#### [Your instructions]
In the data below, set down exactly the lines from the one containing "hope a stable" up to and including the one containing "thinks it's going.". Leave the pictures out.

Edit difference data
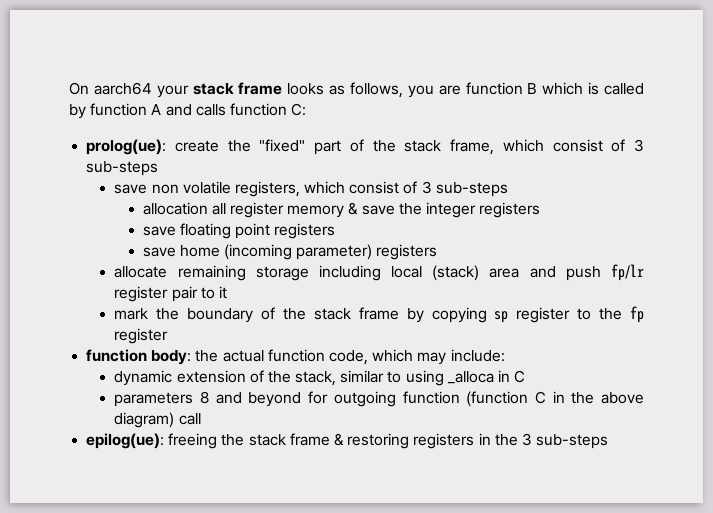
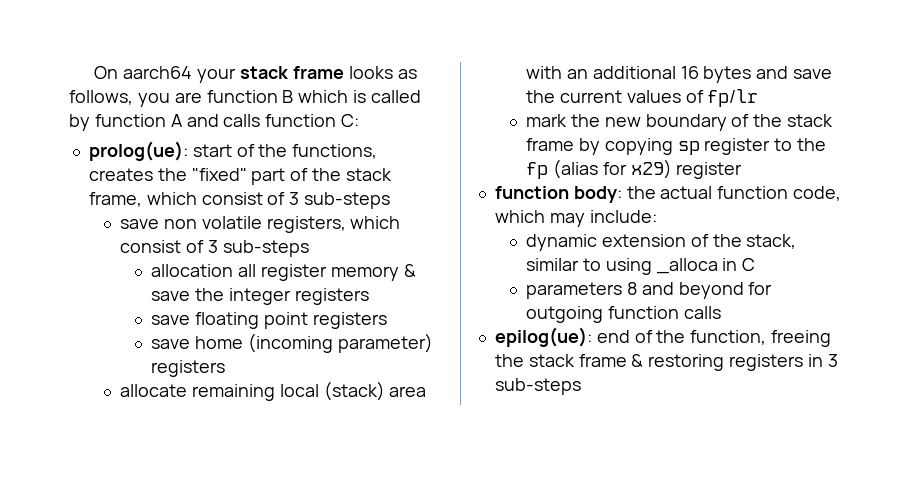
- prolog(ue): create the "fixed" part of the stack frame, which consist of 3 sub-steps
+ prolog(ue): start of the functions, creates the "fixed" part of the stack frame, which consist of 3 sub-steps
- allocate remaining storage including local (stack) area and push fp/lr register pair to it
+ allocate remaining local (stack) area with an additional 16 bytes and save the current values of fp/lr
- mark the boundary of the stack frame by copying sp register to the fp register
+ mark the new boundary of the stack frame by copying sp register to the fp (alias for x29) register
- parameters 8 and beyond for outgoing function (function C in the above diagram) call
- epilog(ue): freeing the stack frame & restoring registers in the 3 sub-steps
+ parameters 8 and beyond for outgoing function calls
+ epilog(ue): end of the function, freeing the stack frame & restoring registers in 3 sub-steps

...

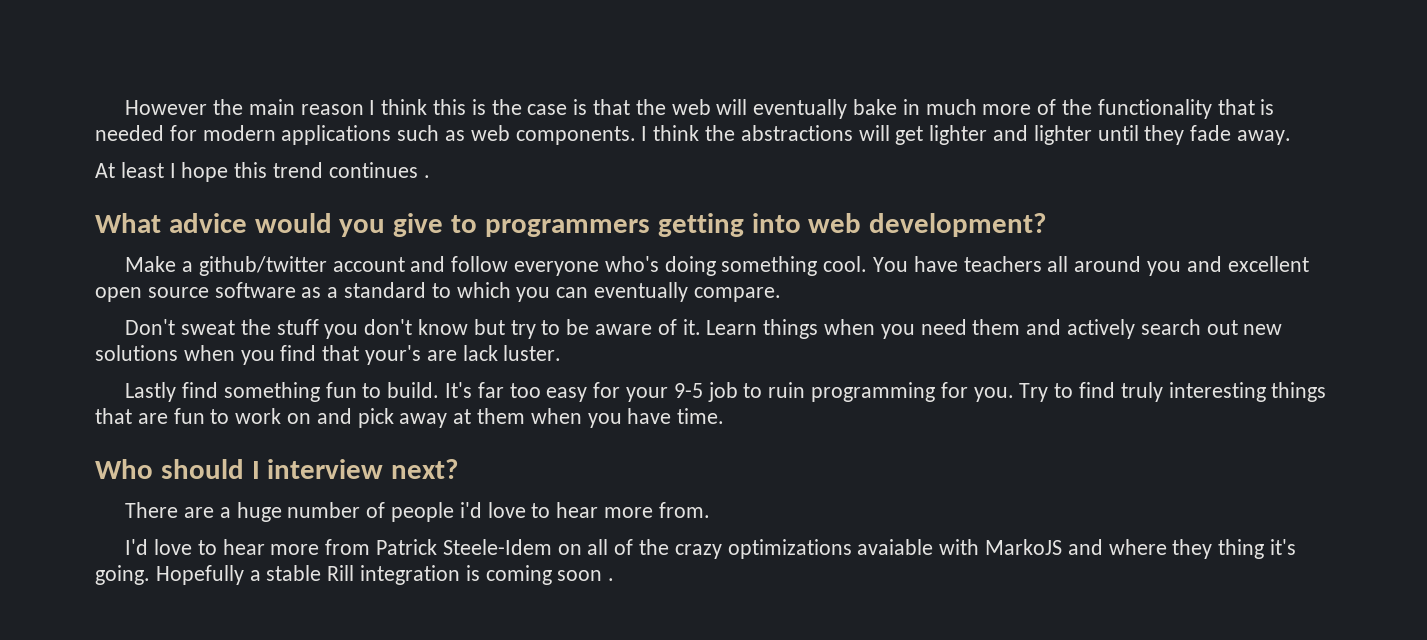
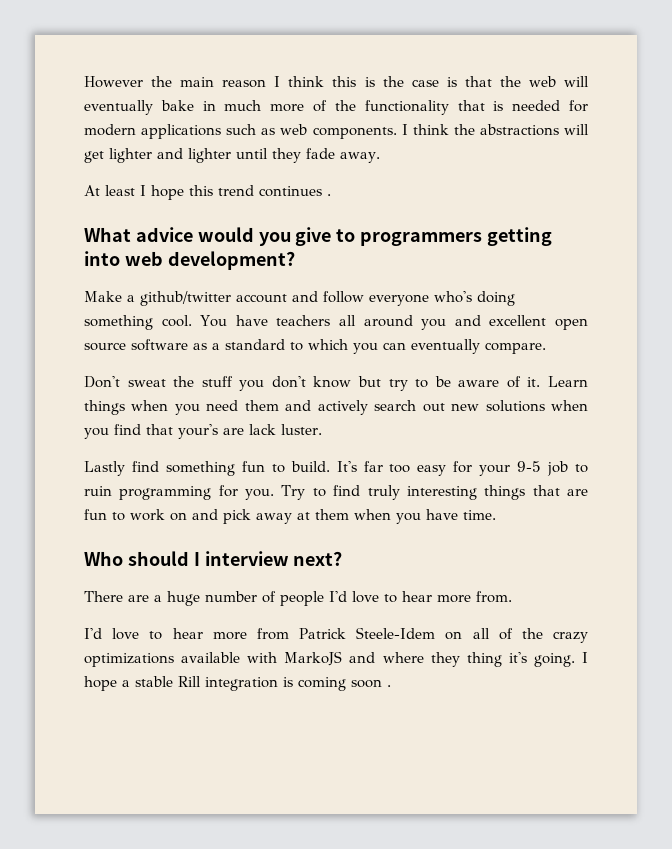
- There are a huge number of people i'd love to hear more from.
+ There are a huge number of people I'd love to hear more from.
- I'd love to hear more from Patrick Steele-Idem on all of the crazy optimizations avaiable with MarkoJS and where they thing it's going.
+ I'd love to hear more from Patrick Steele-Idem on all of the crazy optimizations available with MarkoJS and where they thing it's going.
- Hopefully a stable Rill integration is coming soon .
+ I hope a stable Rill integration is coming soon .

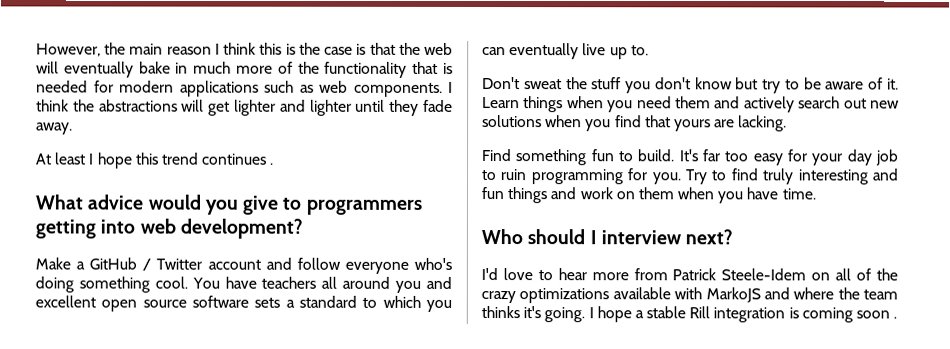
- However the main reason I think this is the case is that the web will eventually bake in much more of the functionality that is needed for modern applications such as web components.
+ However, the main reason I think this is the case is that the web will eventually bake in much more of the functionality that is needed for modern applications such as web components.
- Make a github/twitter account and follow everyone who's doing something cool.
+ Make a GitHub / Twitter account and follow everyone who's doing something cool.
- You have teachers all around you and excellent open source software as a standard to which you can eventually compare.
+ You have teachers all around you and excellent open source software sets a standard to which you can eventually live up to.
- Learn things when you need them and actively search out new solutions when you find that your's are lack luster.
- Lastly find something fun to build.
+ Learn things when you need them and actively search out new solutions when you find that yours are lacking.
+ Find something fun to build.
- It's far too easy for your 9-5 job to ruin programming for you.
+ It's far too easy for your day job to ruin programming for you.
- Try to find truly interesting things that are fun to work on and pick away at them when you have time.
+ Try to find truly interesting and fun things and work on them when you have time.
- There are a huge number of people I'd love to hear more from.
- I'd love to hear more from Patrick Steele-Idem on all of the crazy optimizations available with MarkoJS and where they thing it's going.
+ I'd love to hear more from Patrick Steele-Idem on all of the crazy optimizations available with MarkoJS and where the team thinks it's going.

...

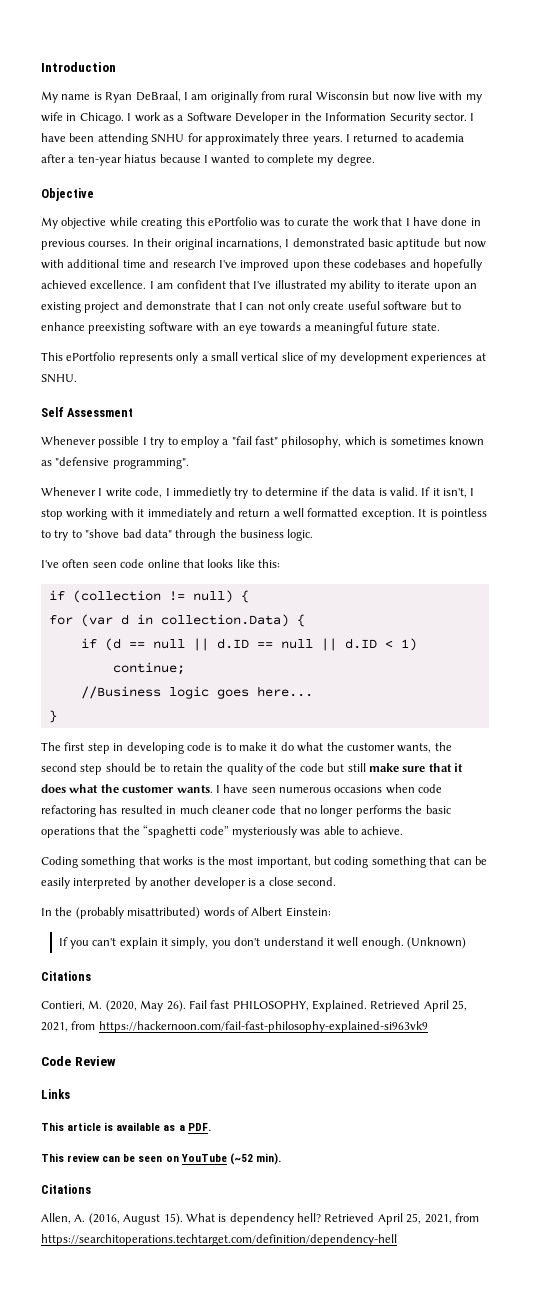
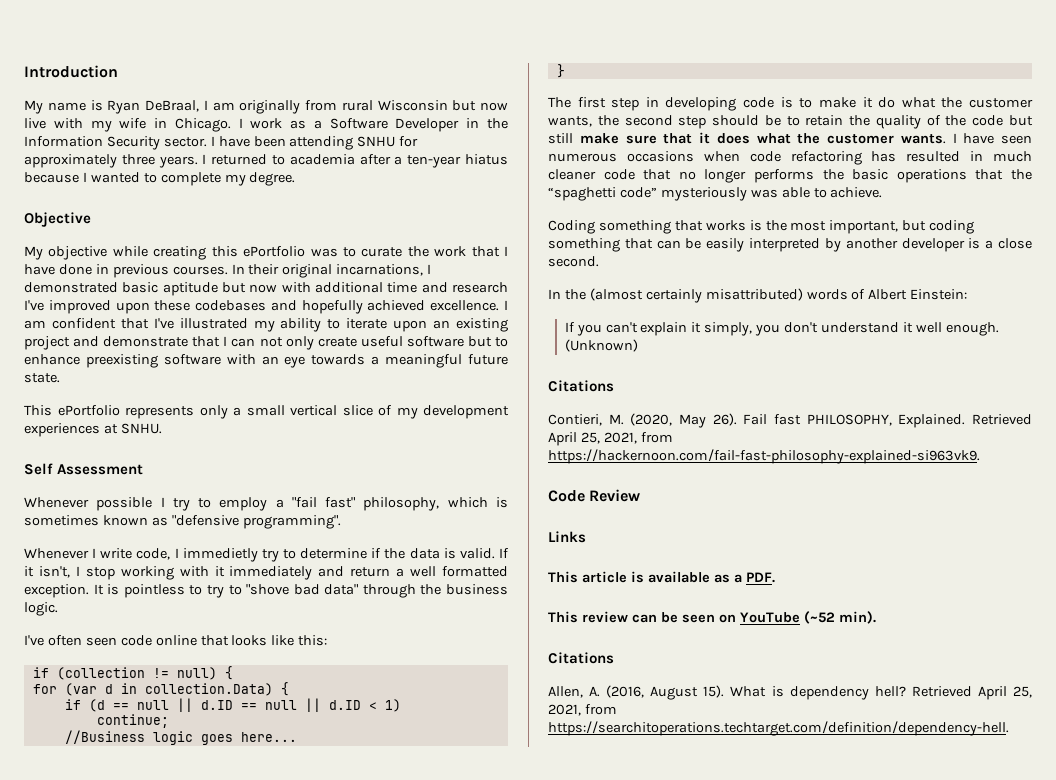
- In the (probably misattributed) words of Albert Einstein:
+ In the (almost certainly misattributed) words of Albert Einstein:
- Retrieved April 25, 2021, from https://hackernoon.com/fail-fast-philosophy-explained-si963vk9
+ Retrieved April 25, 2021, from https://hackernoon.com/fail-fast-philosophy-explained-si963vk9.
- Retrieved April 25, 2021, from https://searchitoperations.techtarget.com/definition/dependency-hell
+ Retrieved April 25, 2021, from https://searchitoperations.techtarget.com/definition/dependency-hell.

#### [Finished exercise]
+ I hope a stable Rill integration is coming soon .

- However the main reason I think this is the case is that the web will eventually bake in much more of the functionality that is needed for modern applications such as web components.
+ However, the main reason I think this is the case is that the web will eventually bake in much more of the functionality that is needed for modern applications such as web components.
- Make a github/twitter account and follow everyone who's doing something cool.
+ Make a GitHub / Twitter account and follow everyone who's doing something cool.
- You have teachers all around you and excellent open source software as a standard to which you can eventually compare.
+ You have teachers all around you and excellent open source software sets a standard to which you can eventually live up to.
- Learn things when you need them and actively search out new solutions when you find that your's are lack luster.
- Lastly find something fun to build.
+ Learn things when you need them and actively search out new solutions when you find that yours are lacking.
+ Find something fun to build.
- It's far too easy for your 9-5 job to ruin programming for you.
+ It's far too easy for your day job to ruin programming for you.
- Try to find truly interesting things that are fun to work on and pick away at them when you have time.
+ Try to find truly interesting and fun things and work on them when you have time.
- There are a huge number of people I'd love to hear more from.
- I'd love to hear more from Patrick Steele-Idem on all of the crazy optimizations available with MarkoJS and where they thing it's going.
+ I'd love to hear more from Patrick Steele-Idem on all of the crazy optimizations available with MarkoJS and where the team thinks it's going.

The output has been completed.